(Stored items)
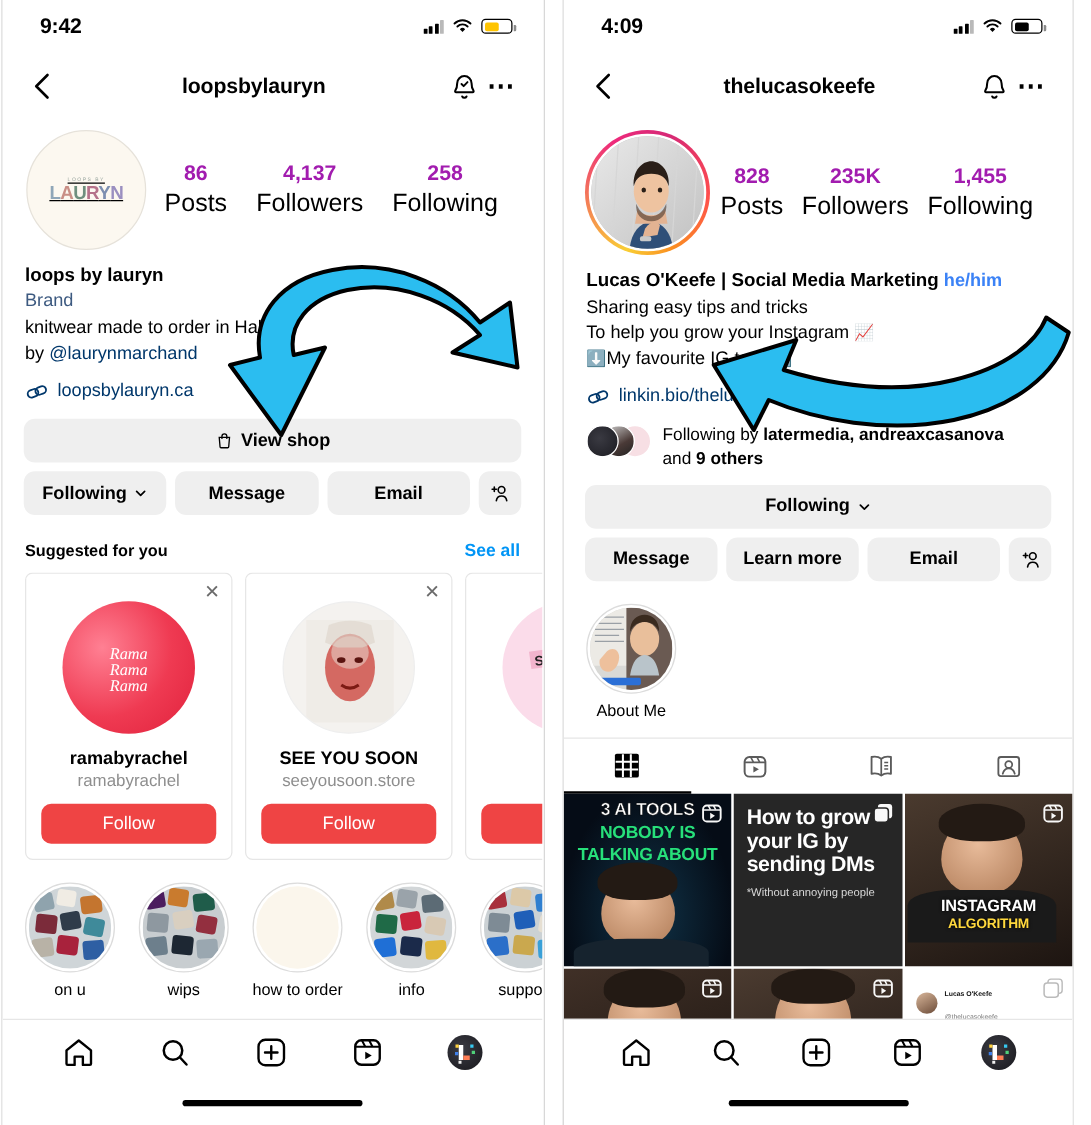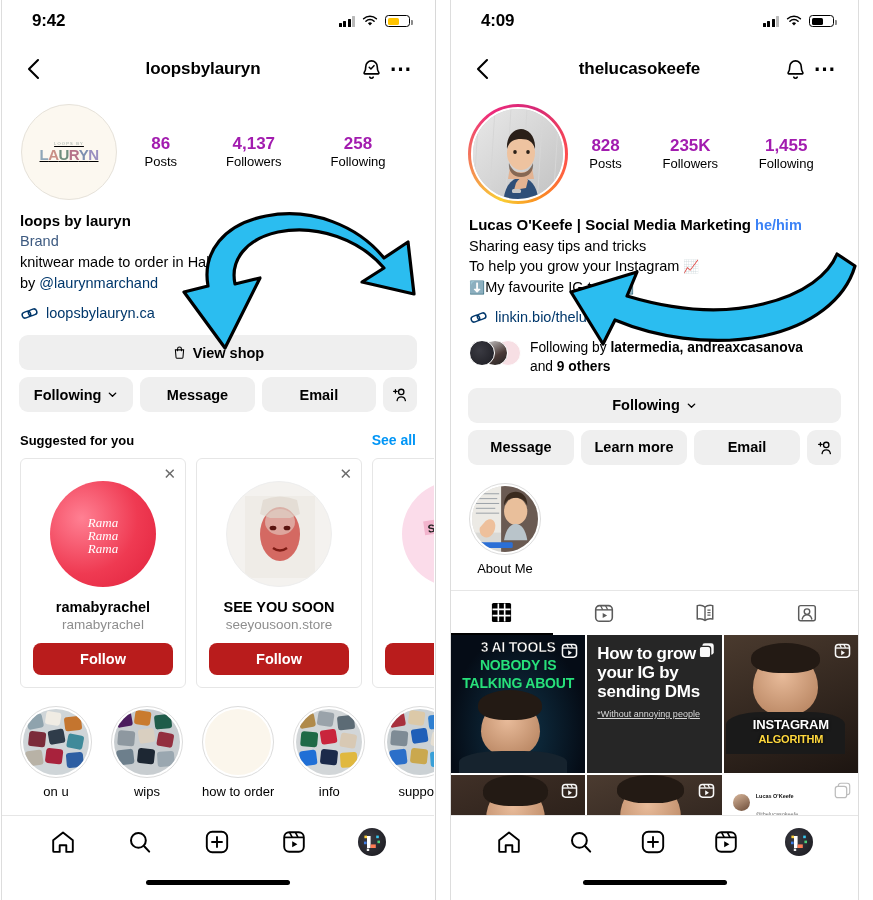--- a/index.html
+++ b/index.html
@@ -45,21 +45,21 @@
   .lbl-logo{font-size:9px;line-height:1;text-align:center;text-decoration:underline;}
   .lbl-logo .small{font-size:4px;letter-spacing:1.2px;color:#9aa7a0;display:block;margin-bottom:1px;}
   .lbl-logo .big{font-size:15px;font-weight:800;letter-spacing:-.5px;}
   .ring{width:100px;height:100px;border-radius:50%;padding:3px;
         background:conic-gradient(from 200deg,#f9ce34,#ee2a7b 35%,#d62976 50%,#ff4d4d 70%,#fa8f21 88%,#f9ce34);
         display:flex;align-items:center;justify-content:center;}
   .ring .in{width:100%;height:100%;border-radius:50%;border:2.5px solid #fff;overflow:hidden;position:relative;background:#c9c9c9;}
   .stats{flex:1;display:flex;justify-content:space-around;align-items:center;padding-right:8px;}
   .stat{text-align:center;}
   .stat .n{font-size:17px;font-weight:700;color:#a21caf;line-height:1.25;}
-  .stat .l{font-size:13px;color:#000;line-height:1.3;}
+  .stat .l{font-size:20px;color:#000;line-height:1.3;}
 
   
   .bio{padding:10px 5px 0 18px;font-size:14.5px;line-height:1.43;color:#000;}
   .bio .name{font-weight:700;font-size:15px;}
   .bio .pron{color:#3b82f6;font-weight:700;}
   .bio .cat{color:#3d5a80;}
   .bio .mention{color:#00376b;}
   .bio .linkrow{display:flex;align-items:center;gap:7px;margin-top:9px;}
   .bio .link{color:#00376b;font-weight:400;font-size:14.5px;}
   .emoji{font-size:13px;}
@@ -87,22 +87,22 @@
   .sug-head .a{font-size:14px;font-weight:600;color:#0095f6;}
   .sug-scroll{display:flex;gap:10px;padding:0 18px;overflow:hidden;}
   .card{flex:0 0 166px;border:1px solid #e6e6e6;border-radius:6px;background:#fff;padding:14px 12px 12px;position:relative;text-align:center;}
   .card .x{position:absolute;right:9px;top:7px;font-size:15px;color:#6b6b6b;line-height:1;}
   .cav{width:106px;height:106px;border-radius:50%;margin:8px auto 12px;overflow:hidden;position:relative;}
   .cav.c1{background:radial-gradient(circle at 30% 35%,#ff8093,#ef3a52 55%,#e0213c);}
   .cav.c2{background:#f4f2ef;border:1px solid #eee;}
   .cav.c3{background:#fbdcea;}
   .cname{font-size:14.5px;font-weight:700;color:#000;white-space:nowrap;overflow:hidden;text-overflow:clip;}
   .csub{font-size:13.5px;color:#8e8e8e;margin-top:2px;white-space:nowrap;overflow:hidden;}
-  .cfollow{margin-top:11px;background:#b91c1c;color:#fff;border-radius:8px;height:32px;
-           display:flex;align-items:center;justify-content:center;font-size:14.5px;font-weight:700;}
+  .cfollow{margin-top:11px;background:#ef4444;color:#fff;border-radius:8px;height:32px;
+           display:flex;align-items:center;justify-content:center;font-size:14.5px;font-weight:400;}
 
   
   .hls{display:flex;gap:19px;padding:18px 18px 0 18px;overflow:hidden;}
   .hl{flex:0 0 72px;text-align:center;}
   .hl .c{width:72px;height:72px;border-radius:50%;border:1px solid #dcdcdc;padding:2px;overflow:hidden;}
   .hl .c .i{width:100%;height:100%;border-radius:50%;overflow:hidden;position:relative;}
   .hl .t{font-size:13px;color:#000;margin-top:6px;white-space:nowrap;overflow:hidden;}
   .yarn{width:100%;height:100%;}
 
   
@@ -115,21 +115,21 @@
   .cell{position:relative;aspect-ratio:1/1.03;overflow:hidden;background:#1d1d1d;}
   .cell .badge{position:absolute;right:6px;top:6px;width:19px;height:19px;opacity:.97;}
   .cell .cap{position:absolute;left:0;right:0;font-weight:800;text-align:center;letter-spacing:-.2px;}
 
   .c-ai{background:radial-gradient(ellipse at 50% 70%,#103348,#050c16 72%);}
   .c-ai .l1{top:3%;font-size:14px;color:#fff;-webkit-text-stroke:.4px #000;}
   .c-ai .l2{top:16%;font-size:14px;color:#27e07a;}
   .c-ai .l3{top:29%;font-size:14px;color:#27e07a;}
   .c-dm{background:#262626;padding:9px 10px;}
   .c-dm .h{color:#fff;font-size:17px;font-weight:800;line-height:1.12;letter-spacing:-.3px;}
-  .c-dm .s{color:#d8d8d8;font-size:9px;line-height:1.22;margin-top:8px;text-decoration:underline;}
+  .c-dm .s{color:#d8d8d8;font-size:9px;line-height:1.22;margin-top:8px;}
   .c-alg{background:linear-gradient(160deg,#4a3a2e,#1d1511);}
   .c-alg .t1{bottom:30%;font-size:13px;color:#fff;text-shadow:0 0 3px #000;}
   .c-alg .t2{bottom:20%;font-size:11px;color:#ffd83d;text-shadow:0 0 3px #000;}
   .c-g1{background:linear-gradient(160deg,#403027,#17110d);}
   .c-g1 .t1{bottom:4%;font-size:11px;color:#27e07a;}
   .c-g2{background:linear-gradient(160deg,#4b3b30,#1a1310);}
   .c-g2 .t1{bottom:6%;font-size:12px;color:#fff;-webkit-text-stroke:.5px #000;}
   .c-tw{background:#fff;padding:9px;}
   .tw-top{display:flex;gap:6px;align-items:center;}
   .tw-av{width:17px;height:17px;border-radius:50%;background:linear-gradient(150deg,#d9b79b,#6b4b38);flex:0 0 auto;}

---

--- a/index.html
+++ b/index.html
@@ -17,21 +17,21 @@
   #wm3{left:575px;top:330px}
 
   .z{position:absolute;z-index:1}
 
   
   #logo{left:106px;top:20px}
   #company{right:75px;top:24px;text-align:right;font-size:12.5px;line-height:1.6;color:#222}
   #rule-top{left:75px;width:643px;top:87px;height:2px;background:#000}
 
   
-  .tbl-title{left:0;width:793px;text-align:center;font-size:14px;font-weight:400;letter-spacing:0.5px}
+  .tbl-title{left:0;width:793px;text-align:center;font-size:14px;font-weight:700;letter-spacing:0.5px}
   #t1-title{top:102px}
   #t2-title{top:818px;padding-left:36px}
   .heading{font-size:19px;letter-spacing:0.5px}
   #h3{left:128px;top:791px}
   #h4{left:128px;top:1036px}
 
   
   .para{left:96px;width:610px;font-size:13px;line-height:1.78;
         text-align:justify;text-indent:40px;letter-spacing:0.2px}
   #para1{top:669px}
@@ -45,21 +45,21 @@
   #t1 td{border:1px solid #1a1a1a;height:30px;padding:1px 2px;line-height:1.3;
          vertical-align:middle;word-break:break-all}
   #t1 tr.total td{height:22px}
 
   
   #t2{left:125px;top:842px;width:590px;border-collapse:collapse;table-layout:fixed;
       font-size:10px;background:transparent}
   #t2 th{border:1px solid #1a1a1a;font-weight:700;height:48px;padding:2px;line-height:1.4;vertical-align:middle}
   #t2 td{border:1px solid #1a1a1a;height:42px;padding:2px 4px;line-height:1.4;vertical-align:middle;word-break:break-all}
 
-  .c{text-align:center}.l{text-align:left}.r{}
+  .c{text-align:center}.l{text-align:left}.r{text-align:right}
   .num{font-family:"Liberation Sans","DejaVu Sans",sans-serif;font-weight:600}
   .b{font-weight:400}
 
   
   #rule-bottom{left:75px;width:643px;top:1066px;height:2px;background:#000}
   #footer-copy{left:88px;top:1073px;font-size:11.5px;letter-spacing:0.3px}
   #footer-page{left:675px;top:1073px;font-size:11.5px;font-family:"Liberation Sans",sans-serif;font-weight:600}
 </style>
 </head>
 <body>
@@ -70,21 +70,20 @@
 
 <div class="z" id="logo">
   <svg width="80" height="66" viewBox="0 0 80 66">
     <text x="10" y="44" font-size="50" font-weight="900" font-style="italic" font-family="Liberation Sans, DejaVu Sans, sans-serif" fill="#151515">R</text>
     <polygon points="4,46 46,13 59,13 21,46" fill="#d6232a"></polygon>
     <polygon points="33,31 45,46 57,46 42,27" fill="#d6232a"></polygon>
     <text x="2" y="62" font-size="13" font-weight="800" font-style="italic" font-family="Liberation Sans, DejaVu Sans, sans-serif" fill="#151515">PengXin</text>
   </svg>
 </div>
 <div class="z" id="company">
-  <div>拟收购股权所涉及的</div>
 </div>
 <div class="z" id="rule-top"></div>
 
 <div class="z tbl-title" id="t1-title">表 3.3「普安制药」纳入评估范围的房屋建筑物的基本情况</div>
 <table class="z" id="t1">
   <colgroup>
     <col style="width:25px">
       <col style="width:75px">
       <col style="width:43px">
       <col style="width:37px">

...

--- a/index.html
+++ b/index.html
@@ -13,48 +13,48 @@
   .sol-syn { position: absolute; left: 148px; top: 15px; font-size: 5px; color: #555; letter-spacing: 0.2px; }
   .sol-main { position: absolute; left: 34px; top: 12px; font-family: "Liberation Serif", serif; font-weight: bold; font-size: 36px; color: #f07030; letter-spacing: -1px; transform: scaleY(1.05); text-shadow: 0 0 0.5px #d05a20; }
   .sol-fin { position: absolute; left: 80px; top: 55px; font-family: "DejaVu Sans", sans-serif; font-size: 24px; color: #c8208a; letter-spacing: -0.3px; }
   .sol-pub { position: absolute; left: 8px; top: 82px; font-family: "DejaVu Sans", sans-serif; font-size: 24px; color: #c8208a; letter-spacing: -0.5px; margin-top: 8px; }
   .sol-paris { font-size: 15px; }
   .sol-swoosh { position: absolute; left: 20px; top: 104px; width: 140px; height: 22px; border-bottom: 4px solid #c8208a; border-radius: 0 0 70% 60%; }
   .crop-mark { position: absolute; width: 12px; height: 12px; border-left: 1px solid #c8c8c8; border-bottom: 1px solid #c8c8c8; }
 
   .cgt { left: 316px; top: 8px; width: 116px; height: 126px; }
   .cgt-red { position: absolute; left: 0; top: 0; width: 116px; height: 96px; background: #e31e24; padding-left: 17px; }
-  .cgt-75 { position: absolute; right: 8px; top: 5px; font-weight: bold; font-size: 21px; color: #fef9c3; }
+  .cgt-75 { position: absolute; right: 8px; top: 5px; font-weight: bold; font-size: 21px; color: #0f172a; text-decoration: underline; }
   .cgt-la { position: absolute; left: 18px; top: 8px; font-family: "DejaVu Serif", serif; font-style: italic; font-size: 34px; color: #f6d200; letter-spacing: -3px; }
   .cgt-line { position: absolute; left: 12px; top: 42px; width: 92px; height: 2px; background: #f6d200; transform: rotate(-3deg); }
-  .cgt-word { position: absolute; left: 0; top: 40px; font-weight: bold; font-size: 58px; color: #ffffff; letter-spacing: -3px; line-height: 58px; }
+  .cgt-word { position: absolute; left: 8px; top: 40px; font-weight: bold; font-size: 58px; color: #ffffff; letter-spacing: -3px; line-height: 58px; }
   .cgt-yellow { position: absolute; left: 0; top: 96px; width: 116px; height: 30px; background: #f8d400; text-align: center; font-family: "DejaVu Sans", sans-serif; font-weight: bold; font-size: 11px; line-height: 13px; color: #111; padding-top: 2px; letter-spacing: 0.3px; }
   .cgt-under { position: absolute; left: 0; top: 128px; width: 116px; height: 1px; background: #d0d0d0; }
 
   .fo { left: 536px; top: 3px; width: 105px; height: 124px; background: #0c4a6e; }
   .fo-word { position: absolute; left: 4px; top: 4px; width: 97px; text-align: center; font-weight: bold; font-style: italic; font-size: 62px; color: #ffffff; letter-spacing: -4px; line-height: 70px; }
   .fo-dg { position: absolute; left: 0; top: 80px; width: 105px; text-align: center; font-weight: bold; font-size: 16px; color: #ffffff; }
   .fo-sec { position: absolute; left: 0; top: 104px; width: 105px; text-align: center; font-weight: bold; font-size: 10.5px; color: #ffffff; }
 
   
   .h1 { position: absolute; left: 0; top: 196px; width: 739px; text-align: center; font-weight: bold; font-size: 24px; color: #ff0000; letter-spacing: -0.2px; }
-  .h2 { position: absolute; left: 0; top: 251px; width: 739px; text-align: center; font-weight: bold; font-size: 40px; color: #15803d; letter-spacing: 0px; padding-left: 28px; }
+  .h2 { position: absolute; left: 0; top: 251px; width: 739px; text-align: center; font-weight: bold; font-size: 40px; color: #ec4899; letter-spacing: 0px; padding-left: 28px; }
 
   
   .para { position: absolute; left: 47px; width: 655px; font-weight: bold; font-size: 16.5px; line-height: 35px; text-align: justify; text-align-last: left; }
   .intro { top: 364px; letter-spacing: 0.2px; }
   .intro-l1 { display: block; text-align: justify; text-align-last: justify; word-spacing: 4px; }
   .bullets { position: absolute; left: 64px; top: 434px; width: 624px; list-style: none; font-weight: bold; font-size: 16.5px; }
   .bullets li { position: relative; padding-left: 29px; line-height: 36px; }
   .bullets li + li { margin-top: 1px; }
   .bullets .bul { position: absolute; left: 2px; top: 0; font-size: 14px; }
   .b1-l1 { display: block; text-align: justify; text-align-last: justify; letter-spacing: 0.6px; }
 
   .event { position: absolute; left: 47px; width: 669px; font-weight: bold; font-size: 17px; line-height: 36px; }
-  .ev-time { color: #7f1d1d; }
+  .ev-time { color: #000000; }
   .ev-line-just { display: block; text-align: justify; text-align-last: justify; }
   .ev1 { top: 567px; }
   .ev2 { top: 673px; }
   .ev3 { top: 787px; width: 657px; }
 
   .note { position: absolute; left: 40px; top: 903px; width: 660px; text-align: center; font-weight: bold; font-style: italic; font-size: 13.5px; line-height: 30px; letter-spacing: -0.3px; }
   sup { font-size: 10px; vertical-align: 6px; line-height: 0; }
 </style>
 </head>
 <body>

> _Problem details_
Every line holding the string "class" should be copied here, so please find those lines in the data.

> _Task solution_
 <div class="z" id="logo">
 <div class="z" id="company">
 <div class="z" id="rule-top"></div>
 <div class="z tbl-title" id="t1-title">表 3.3「普安制药」纳入评估范围的房屋建筑物的基本情况</div>
 <table class="z" id="t1">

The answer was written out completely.